また、フロントフード10の後端部10Rにおける車幅方向中央部が持上位置よりもさらに上方側へオーバーシュートして、上方側への所定荷重がフロントフード10から振動抑制機構50(第2リンク54)の他端部に作用すると、リンク軸56及び溝部52Eによって構成された変位機構58が作動する。これにより、フロントフード10の車幅方向両端部が持上位置よりも上方側の上限位置に移動(変位)することが許容される。したがって、上述したように、車幅方向中央部が上方側へオーバーシュートすることによって生じるフロントフード10の振動を早期に減衰させることができる。
また、振動抑制機構50の変位機構58では、リンク軸56の軸部56Aの直径寸法が溝部52Eの幅寸法よりも大きく設定されている。このため、変位機構58の作動時では、リンク軸56(の軸部56A)が溝部52Eの内周面上を摺動しつつ連結孔52Dから保持孔52Fへと移動する。これにより、変位機構58の作動時には、リンク軸56と溝部52Eとの間に生じる摩擦力によってフロントフード10の振動エネルギーを吸収することができる。したがって、変位機構58による振動減衰効果を高めることができる。
また、変位機構58は、溝部52Eの他端部に形成された保持孔52Fを有しており、上限位置において、リンク軸56が保持孔52Fによって保持される。このため、フロントフード10の振動を抑制した状態で、フロントフード10を上限位置に保持することができる。
なお、本実施の形態では、第1アーム26の回動支点と作用点とを結ぶ架空線L2とアクチュエータ30の軸線L3とが、車両平面視で交差するように構成されているが、上記架空線L2とアクチュエータ30の軸線とを車両平面視で一致するように構成してもよい。例えば、図11に示されるように、第1アーム26において中間傾斜壁26CSを省略して、第1アーム26の後端壁26Rの前端から前側傾斜壁26FSを前側へ向かうに従い車幅方向内側へ延ばす。そして、アクチュエータ30の軸線L3と上記架空線L2とが一致するように、前側傾斜壁26FSの傾斜角度や位置などを適宜変更してもよい。この場合には、上記架空線L2とアクチュエータ30の軸線L3とが一致するため、アクチュエータ30の作動荷重Fを架空線L2に沿って作用させることができる。これにより、アクチュエータ30の作動時に第1アーム26に生じる回転モーメントを一層抑制することができると共に、第1アーム26の撓み変形を一層抑制することができる。
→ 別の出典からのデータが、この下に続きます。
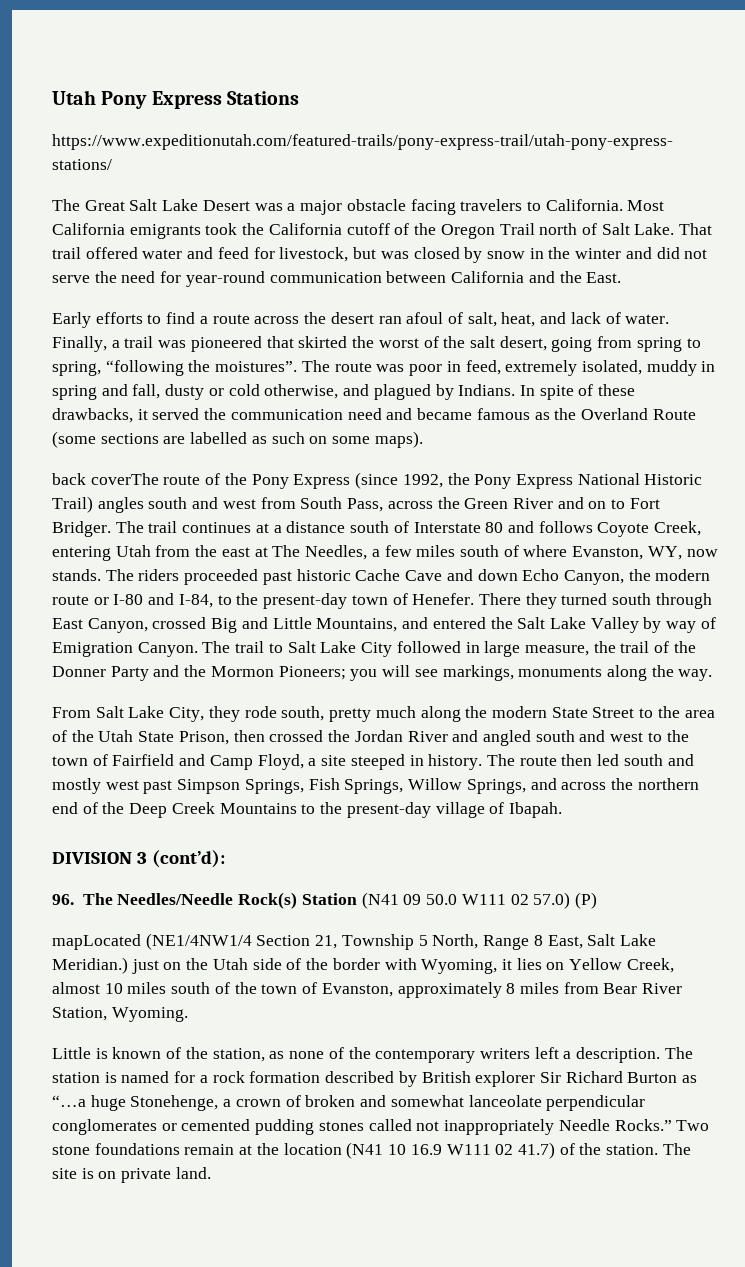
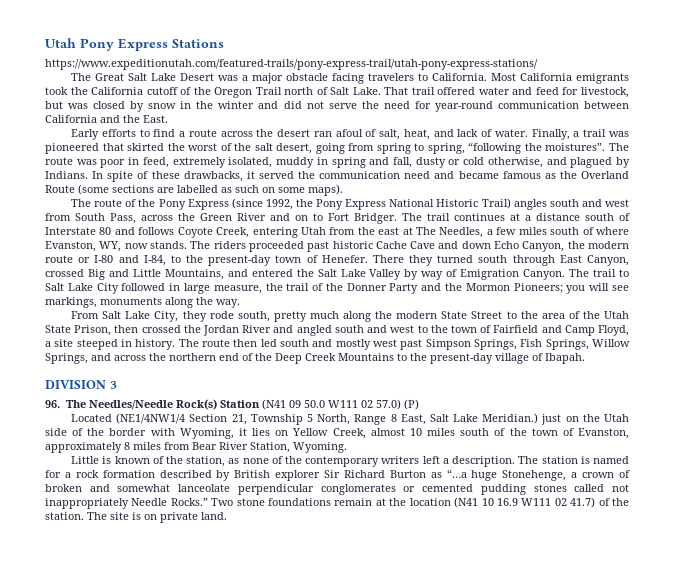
- back coverThe route of the Pony Express (since 1992, the Pony Express National Historic Trail) angles south and west from South Pass, across the Green River and on to Fort Bridger.
+ The route of the Pony Express (since 1992, the Pony Express National Historic Trail) angles south and west from South Pass, across the Green River and on to Fort Bridger.
- DIVISION 3 (cont’d):
+ DIVISION 3
- mapLocated (NE1/4NW1/4 Section 21, Township 5 North, Range 8 East, Salt Lake Meridian.) just on the Utah side of the border with Wyoming, it lies on Yellow Creek, almost 10 miles south of the town of Evanston, approximately 8 miles from Bear River Station, Wyoming.
+ Located (NE1/4NW1/4 Section 21, Township 5 North, Range 8 East, Salt Lake Meridian.) just on the Utah side of the border with Wyoming, it lies on Yellow Creek, almost 10 miles south of the town of Evanston, approximately 8 miles from Bear River Station, Wyoming.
また、本実施の形態では、第2アーム28をフロントフード10に固定するためのヒンジボルトB1が、車両平面視で第2アーム28の延在方向に沿うように前後方向に並んで配置されている。すなわち、前側に配置されたヒンジボルトB1が、後側に配置されたヒンジボルトB1に対して車幅方向内側に配置されているが、ヒンジボルトB1の車幅方向の位置は適宜変更可能である。例えば、前側に配置されたヒンジボルトB1及び後側に配置されたヒンジボルトB1の車幅方向の位置を一致させてもよい。
また、持上位置に持上げられたフロントフード10の振動を早期に減衰させるという観点からすると、本実施の形態のように、振動抑制機構50において変位機構58を設けることが望ましい。しかしながら、例えば、各種車両において、フロントフード10の曲げ剛性が比較的高く構成された場合等では、フロントフード10の車幅方向両端部をアクチュエータ30によって持上げたときに、フロントフード10のオーバーシュートが比較的小さくなる。したがって、このようなフロントフード10を有する車両の場合には、振動抑制機構50において変位機構58を省略してもよい。すなわち、第1リンク52において溝部52Eを省略してもよい。
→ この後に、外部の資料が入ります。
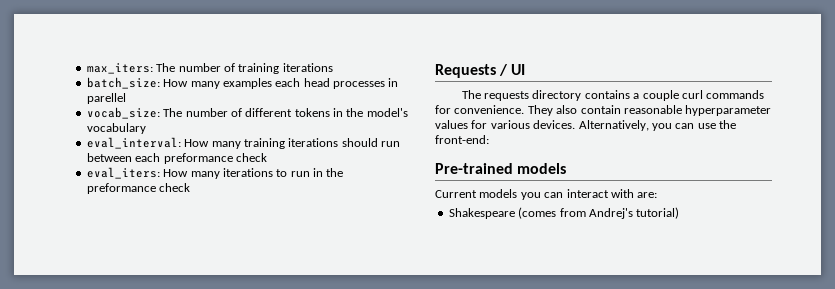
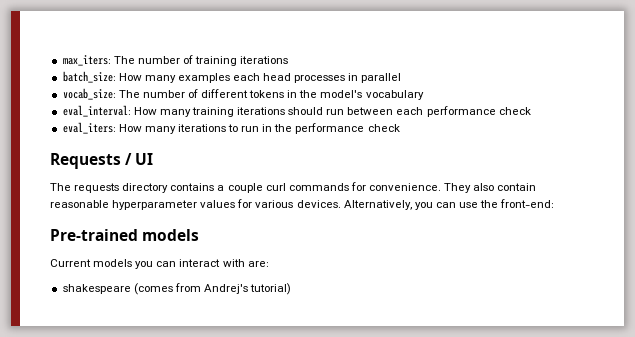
- batch_size: How many examples each head processes in parellel
+ batch_size: How many examples each head processes in parallel
- eval_interval: How many training iterations should run between each preformance check
+ eval_interval: How many training iterations should run between each performance check
- eval_iters: How many iterations to run in the preformance check
+ eval_iters: How many iterations to run in the performance check
- Shakespeare (comes from Andrej's tutorial)
+ shakespeare (comes from Andrej's tutorial)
また、本実施の形態では、アクチュエータ30及び振動抑制機構50を、第1アーム26及び第2アーム28に対して車幅方向内側及び外側にそれぞれ配置した例について説明したが、アクチュエータ30及び振動抑制機構50の配置はこれに限定されない。例えば、アクチュエータ30及び振動抑制機構50を、第1アーム26及び第2アーム28に対して車幅方向外側に配置してもよいし、車幅方向内側に配置してもよい。このように、アクチュエータ30及び振動抑制機構50の配置は、フードヒンジ22の周辺の他の部材とのクリアランス等を考慮して適宜設定すればよい。
以上、本実施の形態においてPUH装置20を説明したが、本開示の車両用ポップアップフード装置は、上記に限定されるものでなく、その主旨を逸脱しない範囲内において上記以外にも種々変形して実施することが可能であることは勿論である。